Guru sebagai bagian dari komponen masyarakat harus mampu memberikan figur yang bersifat membangun dalam menyikapi dampak negatif berita bohong atau hoax. Dalam hal ini, bersikap membangun dapat diartikan tidak memperkeruh suasana sehingga berita hoax dapat diredam dan tidak menjadi berita yang menambah keresahan di masyarakat. Netralitas sangat dibutuhkan dalam menyikapi hoax yang beredar di lingkungan masyarakat. Sikap demokratis lebih tepat dalam menempatkan diri saat berita hoaxmenjadi berita viral. Sehingga sangat dibutuhkan jiwa demokratis dalam meredam berita hoax yang beredar di lingkungan masyarakat.
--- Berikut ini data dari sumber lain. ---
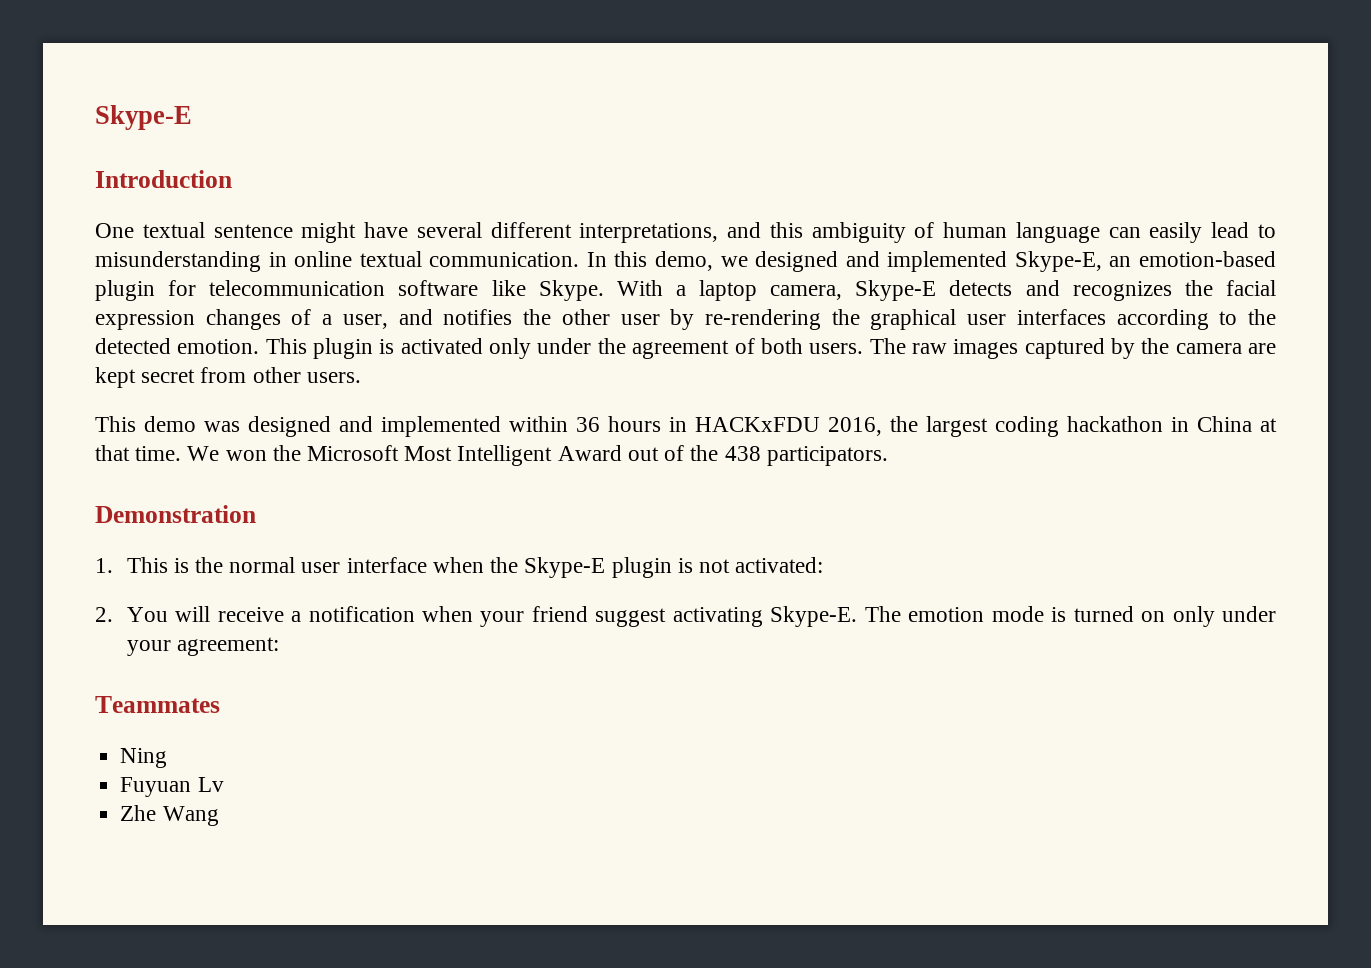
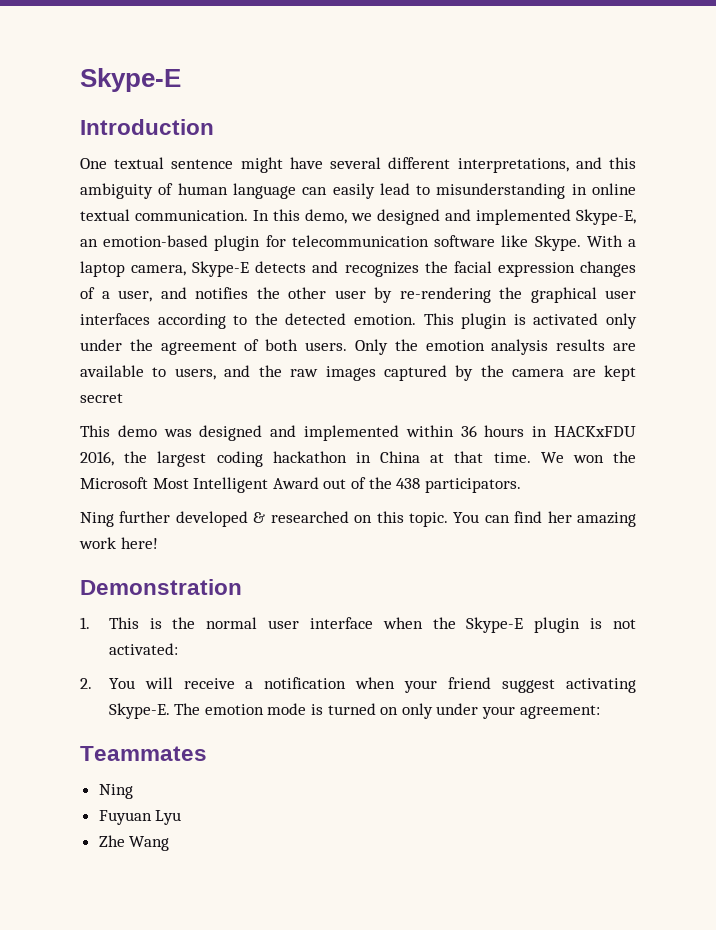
[869,338,906,354] The -> [354,339,636,355] [80,365,282,380] Only the emotion analysis results are available to users, and the
[200,367,361,383] from other users. -> (123, 398) none
(888, 456) none -> [80,511,637,527] [79,537,158,549] // Ning further developed & researched on this topic. You can find her amazing work here!
[197,777,224,792] Lv -> [155,810,182,825] Lyu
Berita bohong atau hoax jelas -- jelas virus yang dapat merugikan di berbagai aspek kehidupan maka dari itu marilah kita lebih selektif dalam menyikapi berita yang beredar di masyarakat khususnya yang beredar di media sosial. Budaya literasi sangat tepat untuk menangkal berita hoax karena dengan budaya literasi kita akan lebih berwawasan luas sehingga tidak akan mudah termakan oleh berita hoax. Budaya literasi yang kita kembangkan akan lebih mantap jika diimbangi dengan penguatan pendidikan karakter karena melalui penguatan pendidikan karakter mencetak generasi yang berbudi pekerti luhur sesuai dengan ciri khas bangsa Indonesia yaitu demokratis.